Dataset entries:

◇ ◇ ◇ ◇

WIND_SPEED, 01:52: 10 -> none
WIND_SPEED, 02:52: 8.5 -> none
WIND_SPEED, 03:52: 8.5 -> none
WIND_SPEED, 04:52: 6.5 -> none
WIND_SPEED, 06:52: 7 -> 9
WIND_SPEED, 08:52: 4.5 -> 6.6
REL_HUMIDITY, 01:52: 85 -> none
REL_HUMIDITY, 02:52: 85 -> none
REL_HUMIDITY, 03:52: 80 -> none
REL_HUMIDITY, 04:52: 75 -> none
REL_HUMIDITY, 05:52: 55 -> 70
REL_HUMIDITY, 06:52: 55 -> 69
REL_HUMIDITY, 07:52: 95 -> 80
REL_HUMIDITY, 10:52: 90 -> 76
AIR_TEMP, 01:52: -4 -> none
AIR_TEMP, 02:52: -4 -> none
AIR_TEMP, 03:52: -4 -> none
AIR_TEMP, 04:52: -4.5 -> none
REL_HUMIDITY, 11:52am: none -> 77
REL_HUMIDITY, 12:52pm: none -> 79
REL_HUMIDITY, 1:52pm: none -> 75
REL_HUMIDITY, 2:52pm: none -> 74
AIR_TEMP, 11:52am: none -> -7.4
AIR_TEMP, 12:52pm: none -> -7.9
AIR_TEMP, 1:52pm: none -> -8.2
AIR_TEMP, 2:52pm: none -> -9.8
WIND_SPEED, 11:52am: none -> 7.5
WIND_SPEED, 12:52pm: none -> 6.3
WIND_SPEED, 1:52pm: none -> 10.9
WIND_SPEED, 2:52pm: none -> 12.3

◇ ◇ ◇ ◇

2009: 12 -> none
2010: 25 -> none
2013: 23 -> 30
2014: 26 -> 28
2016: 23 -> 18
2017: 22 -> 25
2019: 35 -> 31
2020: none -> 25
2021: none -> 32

◇ ◇ ◇ ◇

* _Task directions_
From the records above, transcribe without alteration every line from the one with "WIND_SPEED, 01:52: 10 -> none" to the one with "AIR_TEMP, 01:52: -4 -> none", inclusive.

* _Response to this exercise_
WIND_SPEED, 01:52: 10 -> none
WIND_SPEED, 02:52: 8.5 -> none
WIND_SPEED, 03:52: 8.5 -> none
WIND_SPEED, 04:52: 6.5 -> none
WIND_SPEED, 06:52: 7 -> 9
WIND_SPEED, 08:52: 4.5 -> 6.6
REL_HUMIDITY, 01:52: 85 -> none
REL_HUMIDITY, 02:52: 85 -> none
REL_HUMIDITY, 03:52: 80 -> none
REL_HUMIDITY, 04:52: 75 -> none
REL_HUMIDITY, 05:52: 55 -> 70
REL_HUMIDITY, 06:52: 55 -> 69
REL_HUMIDITY, 07:52: 95 -> 80
REL_HUMIDITY, 10:52: 90 -> 76
AIR_TEMP, 01:52: -4 -> none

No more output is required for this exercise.